Somos criaturas atrapadas en el tiempo. El tiempo moldea, pone a prueba, refina, endurece y embellece la vida. Los tiempos pueden saber amargos, tensos y hasta intragables o entregarnos instantes de extraordinaria dulzura. El tiempo nos pone a prueba en nuestros sueños o en la erosión de nuestros compromisos. Pero, a la vez, revela lo heroico en nosotros. Nos llama a la fe, a la constancia, nos liga a la esperanza, y nos abraza en un refugio que encontramos en la familia y la comunidad.
En esta semana sagrada, las familias cristianas celebran el mensaje del renacer de las Pascuas, y las familias judías, las del comienzo del camino hacia la libertad en Pesaj. Sin dudas, una semana que nos interpela acerca de cómo invertir el tesoro del tiempo. Mesas a compartir que hablan del compromiso a que este tiempo sea de renacimiento, para andar el camino de una libertad creadora hacia la tierra de nuestras promesas.
En la noche familiar de Pesaj, se pone sobre la mesa la memoria histórica de un pueblo. Y en ese momento el relato del Éxodo de Egipto se traduce en el desafío de buscar los faraones propios. Egipto pasa de ser un lugar geográfico a una dimensión existencial. A lo largo de las canciones, los símbolos, los rituales y los relatos, cada uno busca verse saliendo de sus propios Egiptos del ser.
Hacia el final del ritual, aparece una extraña ceremonia. Justo antes de la comida festiva, se recita sobre las hierbas amargas que simbolizan aquel tiempo de amargura, la bendición del Maror —lo 'amargo'. ¿Bendecir lo amargo? ¿Se puede encontrar bendición en la amargura? La respuesta la saboreamos. Esas hierbas amargas (Maror) deben comerse junto con el Jaroset, una pasta dulzona con base en manzanas, miel, vino dulce, nueces e higos (depende por supuesto de la receta tradicional de cada abuela o "bobe").
Al degustar el Maror —la hierba amarga— y el Jaroset —la dulce pasta amarronada— ambas juntas, probamos el sabor de la vida. Descubrimos que el sabor de la vida es agridulce. La dulzura del Jaroset le quita el fuerte sabor amargo del Maror y lo hace más comestible. La amargura del Maror le quita el empalagoso sabor del Jaroset, haciéndolo más agradable al paladar. Lo agridulce es el sabor de una vida vivida de manera completa y apasionada en el paso del tiempo. Lo agridulce es un sabor a adquirir.
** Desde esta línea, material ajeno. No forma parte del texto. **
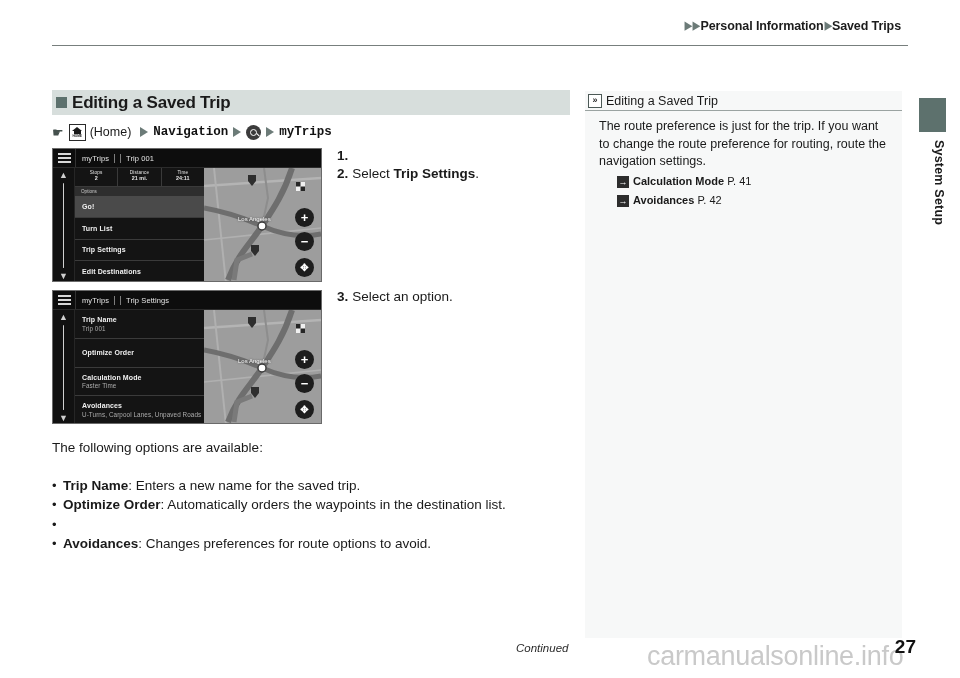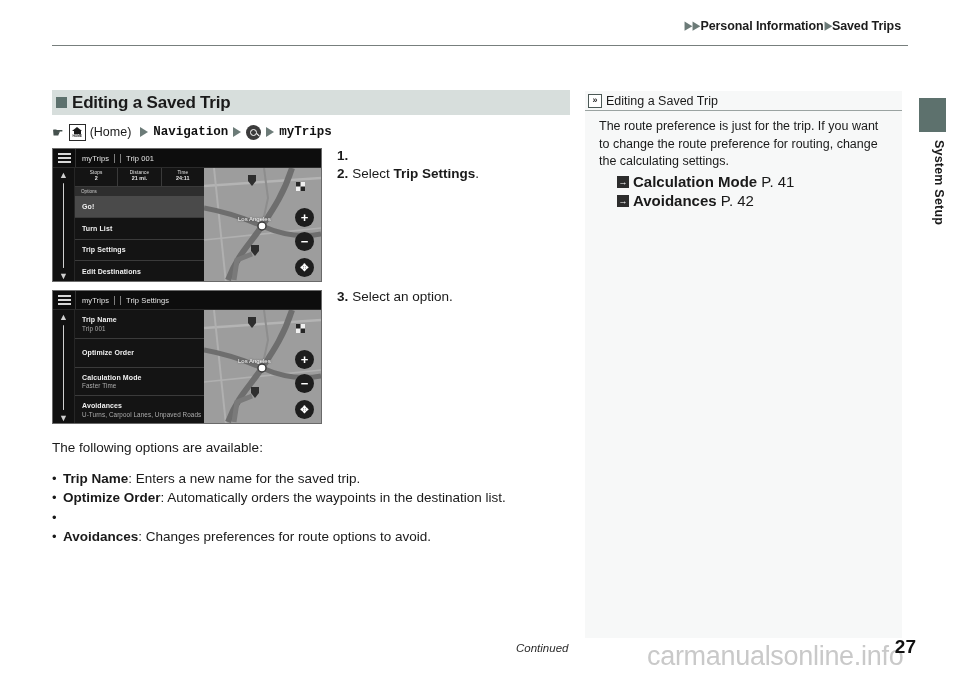"The route preference is just" div { text: change the calculating -> route the navigation }
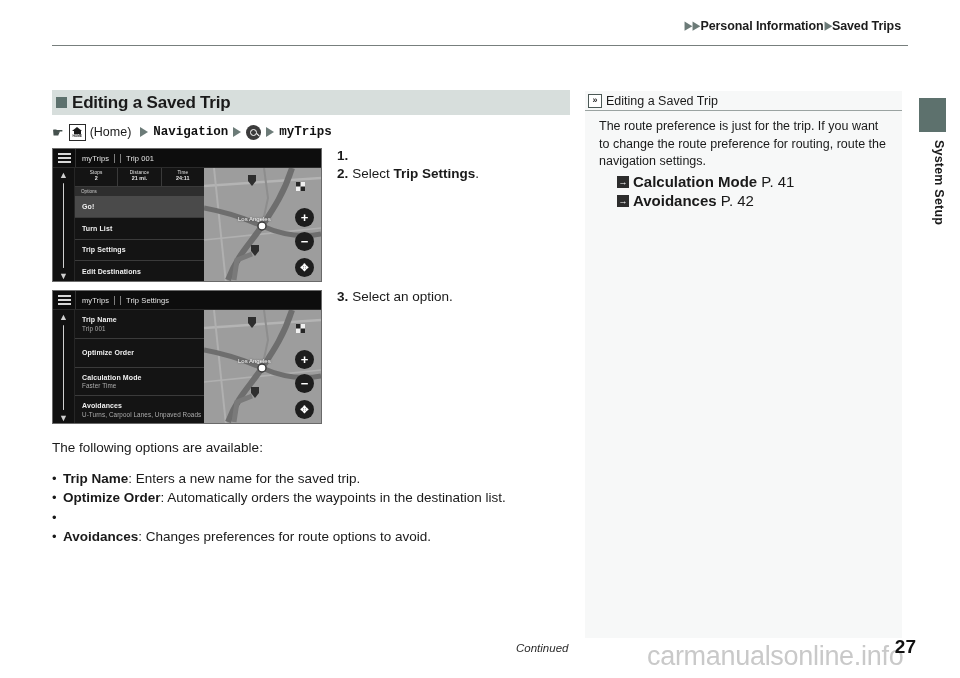"Calculation Mode P. 41" .xref-text { font-size: 15px -> 11px }
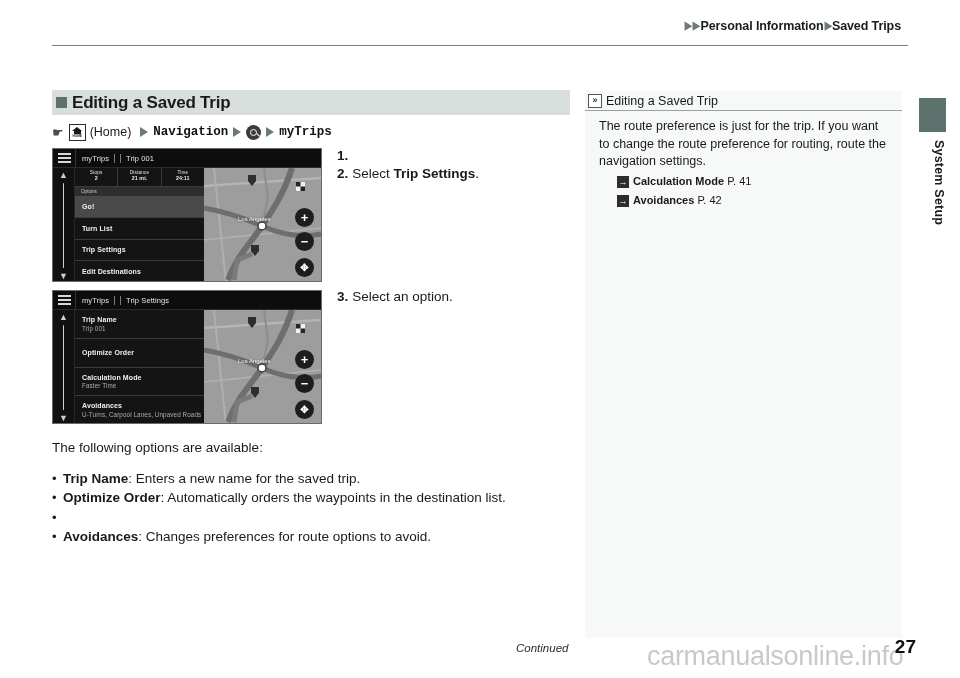"The following options are available:" .prose .lead { margin-bottom: 11px -> 18px }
Cuando la vida no fue tocada por la dimensión del dolor, es difícil apreciarlo. Cuando no se tuvo la experiencia de atravesar el valle de las sombras, todos los momentos pueden parecer iguales. No se alcanza a saborear el especial dulzor de los tiempos que son en verdad especiales. Entonces, se desperdician momentos, se malgastan momentos, se desprecian momentos. La vida se supone siempre feliz, una interminable serie de mañanas prometedores. Sin embargo, cuando de pronto se descubre que no es así, se cae en una profunda desilusión, se abandonan los sueños y se pierde la fe.
Aquellos que saben cómo vivir en el tiempo han aprendido a degustar el sabor agridulce de la vida. Han aprendido a recorrer y trascender lo difícil de la mortalidad con la bella dulzura de los momentos especiales, momentos de amor, de solidaridad, de insight, de saberse completos. Abrazan los momentos, los recolectan y los cuidan. Y cuando la oscuridad llega, vuelven a esos momentos para renovarse, para construir una nueva esperanza, para recobrar la fuerza. Descubren que incluso en la muerte hay vida, al demostrar que esos momentos no mueren. En momentos de tiempo, encuentran finalmente la eternidad.
Que este Pesaj, y estas Pascuas, nos sensibilicen frente a lo efímero del tiempo. Nos entreguen sabiduría para aprovechar la verdadera riqueza que nos rodea en lo cotidiano. Nos hagan mirarnos como hermanos en mesas de rituales diferentes y mensajes compartidos frente a ese rasgo humano que nos iguala: el sabernos finitos, pero inmortales. En la capacidad de resiliencia y renacimiento ante el dolor o el Egipto que nos atraviese. Desde el poder interior que nos permita desatarnos de aquello que nos esclaviza y no nos deja desplegar nuestro máximo potencial. Y desde la capacidad de sabernos uno, ser uno con quienes compartimos la vida, la casa, el barrio, la sociedad, a la hora de dar el primer gran paso hacia nuestros destinos.
Que esta semana sagrada nos llame a mirarnos a los ojos en nuestras mesas, y celebrar esos momentos especiales, momentos de tiempo, que nos hacen eternos.
El autor es rabino de la Comunidad Amijai y presidente de la Asamblea Rabínica Latinoamericana del Movimiento Masortí.